Thread: database encoding "WIN" -- Western or Cyrillic?

database encoding "WIN" -- Western or Cyrillic?

From
Preston Landers
Date:
The PG documents on database character set encodings, such as here:

http://www.postgresql.org/docs/8.0/interactive/multibyte.html#CHARSET-TABLE

say that the "WIN" encoding in Postgresql means cp1251, which according
to Microsoft:

http://www.microsoft.com/globaldev/reference/wincp.mspx

cp1251 is Cyrillic / Russian:

http://www.microsoft.com/globaldev/reference/sbcs/1251.htm

Whereas cp1252 is Western, also called "Windows Latin-1", "Windows
ANSI", etc.

http://www.microsoft.com/globaldev/reference/sbcs/1252.htm

If the postgresql encoding "WIN" is intended to be Cyrillic 1251, then
it should be labeled as such in the docs to avoid confusion.  However,
that leaves the problem of how to create a "Western" 1252 encoded
database in Postgresql, since no encoding is specified for 1252.

Now in reality you can just use LATIN1 (8859-1) as if it were Win-1252
as long as all your clients are Windows and respect that convention.
The new characters in Windows 1252 are in spots where the original
Latin-1 didn't have anything.  Where you might get into trouble is when
the web app says "OK, I see the database is using Latin-1 aka
ISO-8859-1, so I'm going to tell the client web browser that it's
ISO-8859-1."  That may prevent the web browser from showing the correct
glyphs until the user manually selects codepage 1252.  I'm planning to
have my web app fudge it and always report LATIN1 as windows-1252 for
now.

If the postgresql encoding "WIN" really is intended to be Western
codepage 1252, then the docs (and possibly the code?) obviously need to
be fixed, then a separate Cyrillic WIN1251 encoding created.

thanks,
Preston Landers

(pibble @t yahoo dot com)



Re: database encoding "WIN" -- Western or Cyrillic?

From
Peter Eisentraut
Date:
Am Samstag, 12. Februar 2005 23:32 schrieb Preston Landers:
> If the postgresql encoding "WIN" is intended to be Cyrillic 1251, then
> it should be labeled as such in the docs to avoid confusion.

Well, isn't it?  You pointed to the place in the documentation yourself.

--
Peter Eisentraut
http://developer.postgresql.org/~petere/

Re: database encoding "WIN" -- Western or Cyrillic?

From
Peter Eisentraut
Date:
Am Dienstag, 15. Februar 2005 00:09 schrieb Preston Landers:
> Assuming that it is indeed supposed to be Cyrillic, that leaves the
> question of how to create a Postgresql database using Windows CP 1252
> a.k.a. "Western" or "ANSI".

You don't.  That encoding is not supported (mostly because no one has bothered
to implement it until now).

> I remain mystified why the "WIN" encoding would default to a fairly
> obscure Cyrillic encoding considering most Russian users that I know
> are using either KOI8 or Unicode.

Legacy.

--
Peter Eisentraut
http://developer.postgresql.org/~petere/

Re: database encoding "WIN" -- Western or Cyrillic?

From
"Serguei A. Mokhov"
Date:
> Date: Tue, 15 Feb 2005 15:47:14 +0100
> From: Peter Eisentraut <peter_e@gmx.net>
>
> > I remain mystified why the "WIN" encoding would default to a fairly
> > obscure Cyrillic encoding considering most Russian users that I know
> > are using either KOI8 or Unicode.
>
> Legacy.

I'd not call it legacy _yet_ as it's as frequently used as about KOI8-R
for "WIN" being the default on Windows for many apps.

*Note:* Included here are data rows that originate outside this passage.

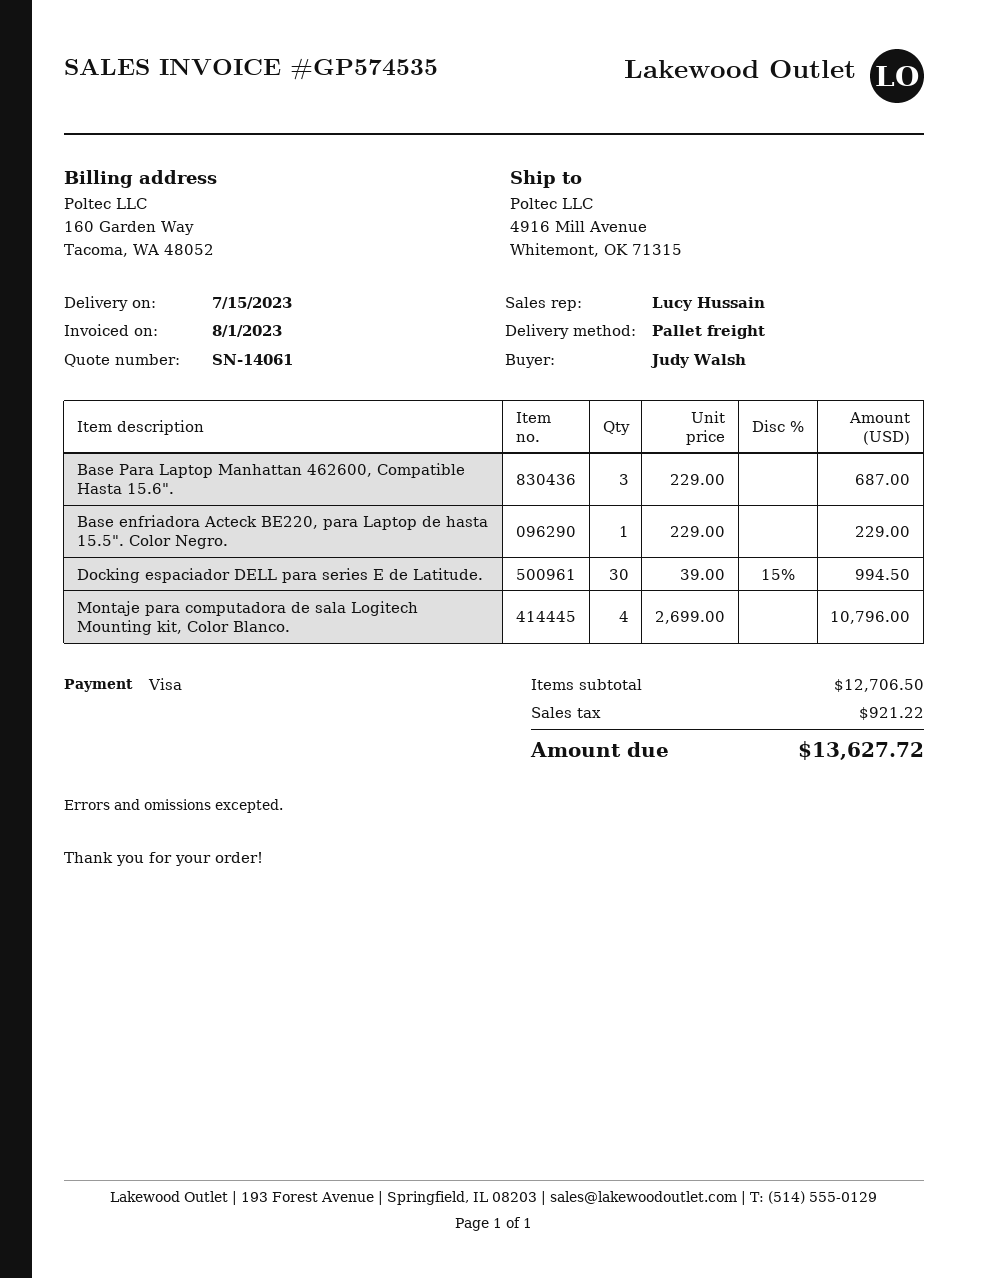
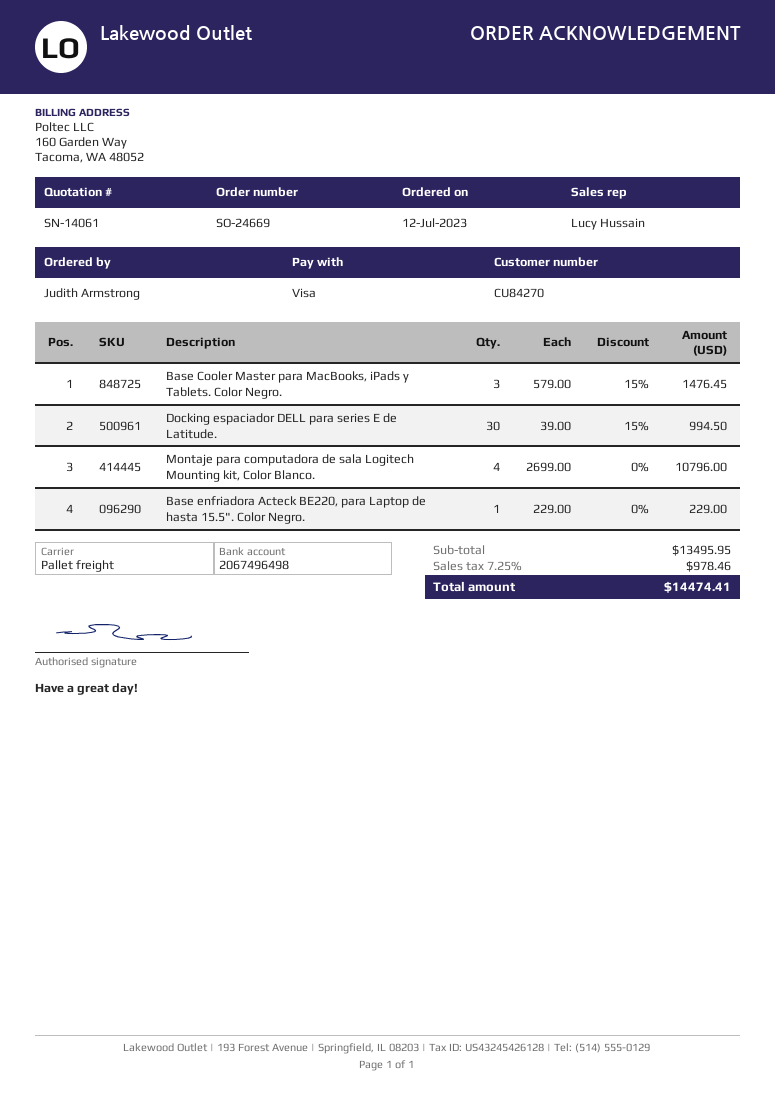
ordered by: Judy Walsh -> Judith Armstrong
Base Para Laptop Manhattan 462600, Compatible Hasta 15.6".: 3 x 229.00 = 687.00 -> none
Base Cooler Master para MacBooks, iPads y Tablets. Color Negro.: none -> 3 x 579.00 - 15% = 1476.45
subtotal: 12706.50 -> 13495.95
tax: 921.22 -> 978.46
total: 13627.72 -> 14474.41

And since now the
Win32 port is out, it's gonna be even more used. KOI8 was primarily used
on Unixen. Unicode does not kick in yet much for Windows-minded people.

--
Serguei A. Mokhov            |  /~\    The ASCII
Computer Science Department  |  \ / Ribbon Campaign
Concordia University         |   X    Against HTML
Montreal, Quebec, Canada     |  / \      Email!

Re: database encoding "WIN" -- Western or Cyrillic?

From
Preston Landers
Date:
Peter Eisentraut wrote:

>Am Samstag, 12. Februar 2005 23:32 schrieb Preston Landers:
>> If the postgresql encoding "WIN" is intended to be Cyrillic 1251,
then
>> it should be labeled as such in the docs to avoid confusion.

>Well, isn't it?  You pointed to the place in the documentation
yourself.

Pardon me, but did you read the rest of my original email?

The "WIN" encoding is labeled "Windows CP1251".  It doesn't say
anything about Cyrillic or Russian, although WIN1256 is labeled
"Windows CP1256 (Arabic)".

Assuming that it is indeed supposed to be Cyrillic, that leaves the
question of how to create a Postgresql database using Windows CP 1252
a.k.a. "Western" or "ANSI".

I remain mystified why the "WIN" encoding would default to a fairly
obscure Cyrillic encoding considering most Russian users that I know
are using either KOI8 or Unicode.  It should at least be labeled
"Cyrllic" to avoid confusion.

I've seen a number of other websites that mistakenly referred to CP1251
 Cyrillic when they really mean CP1252 Western.  That's why I assumed
this mistake was made here, especially since the word "Cyrillic" isn't
mentioned on the PG doc page, and there is no indication of how to use
CP1252.